▸ **WORK ORDER**: Your reply should hold exactly the lines from the one that contains "(990, 460) none" through the end of the data. Repeat them word for word.

▸ **SUPPLIED DATA**:
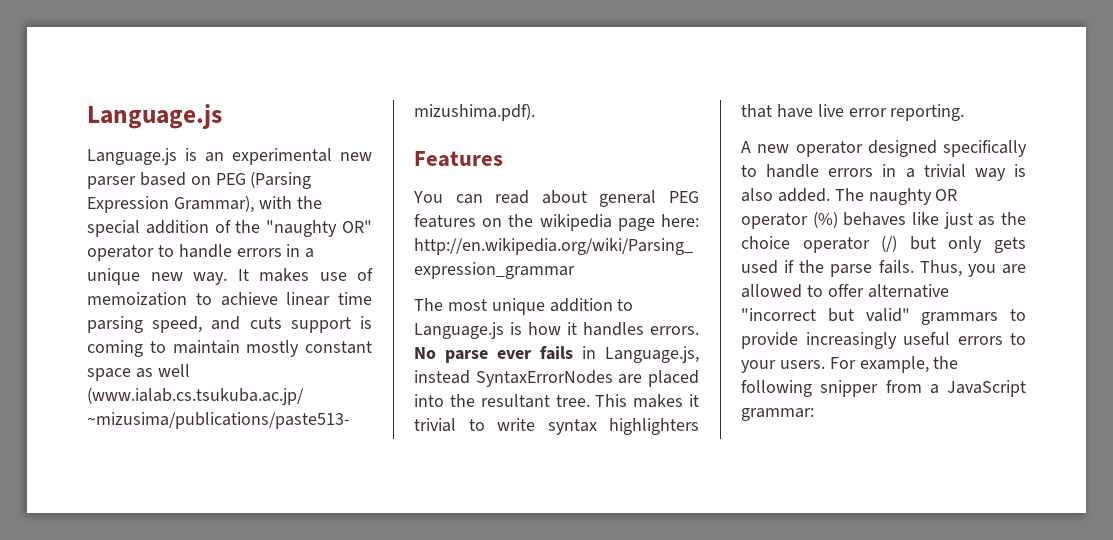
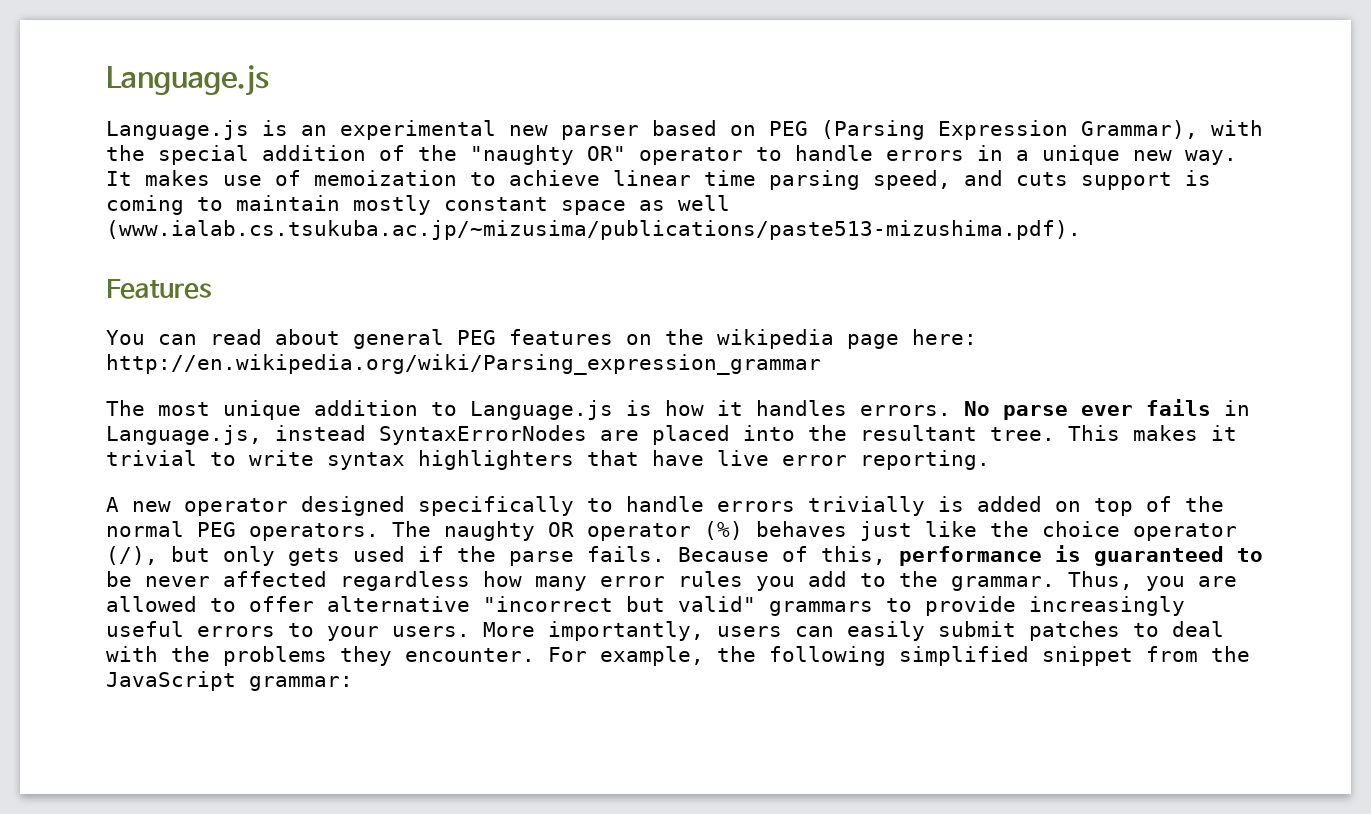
[882,164,1026,181] [741,188,830,202] in a trivial way is also added. -> [808,496,1224,516] [106,521,379,541] trivially is added on top of the normal PEG operators.
[912,212,996,229] like just as -> [860,521,977,541] just like
[881,235,898,252] (/) -> [106,546,158,565] (/),
(914, 267) none -> [678,545,1263,566] [106,571,1055,591] Because of this, performance is guaranteed to be never affected regardless how many error rules you add to the grammar.
[829,356,959,373] [741,380,939,397] For example, the following snipper from a -> [483,621,1224,641] [106,646,1250,666] More importantly, users can easily submit patches to deal with the problems they encounter. For example, the following simplified snippet from the

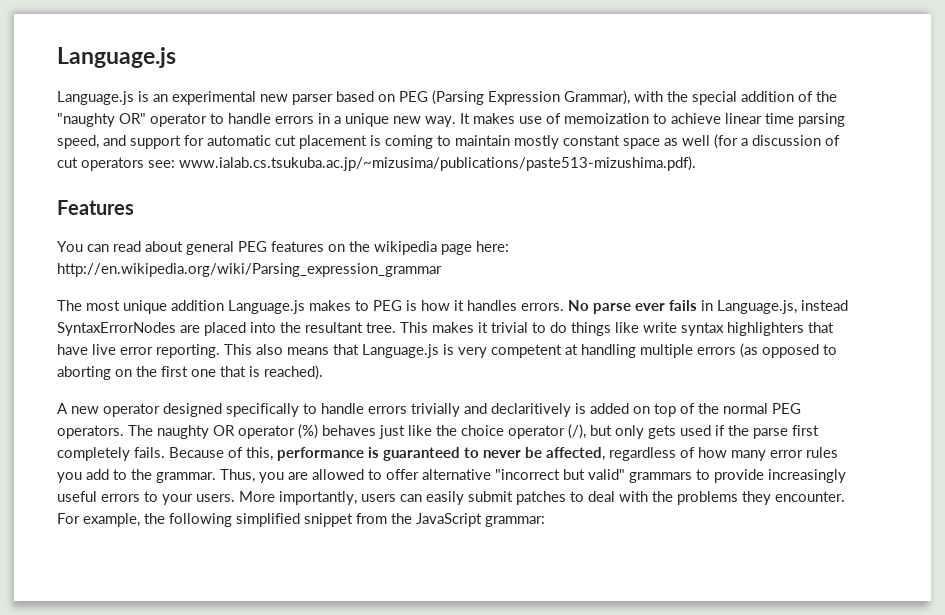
[1016,172,1172,190] cuts support -> [130,135,367,149] support for automatic cut placement
[106,220,1081,240] (www.ialab.cs.tsukuba.ac.jp/~mizusima/publications/paste513-mizushima.pdf). -> [714,134,840,149] [57,156,696,171] (for a discussion of cut operators see: www.ialab.cs.tsukuba.ac.jp/~mizusima/publications/paste513-mizushima.pdf).
[431,400,613,420] to Language.js -> [228,300,402,314] Language.js makes to PEG
(236, 459) none -> [550,322,639,336] do things like
(990, 460) none -> [224,343,837,358] [57,365,323,380] This also means that Language.js is very competent at handling multiple errors (as opposed to aborting on the first one that is reached).
(925, 506) none -> [464,403,571,417] and declaritively
(574, 558) none -> [792,425,819,436] [57,447,130,461] first completely
[106,571,470,591] be never affected regardless -> [483,447,695,461] never be affected, regardless of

▸ **ANSWER TO THIS EXERCISE**:
(990, 460) none -> [224,343,837,358] [57,365,323,380] This also means that Language.js is very competent at handling multiple errors (as opposed to aborting on the first one that is reached).
(925, 506) none -> [464,403,571,417] and declaritively
(574, 558) none -> [792,425,819,436] [57,447,130,461] first completely
[106,571,470,591] be never affected regardless -> [483,447,695,461] never be affected, regardless of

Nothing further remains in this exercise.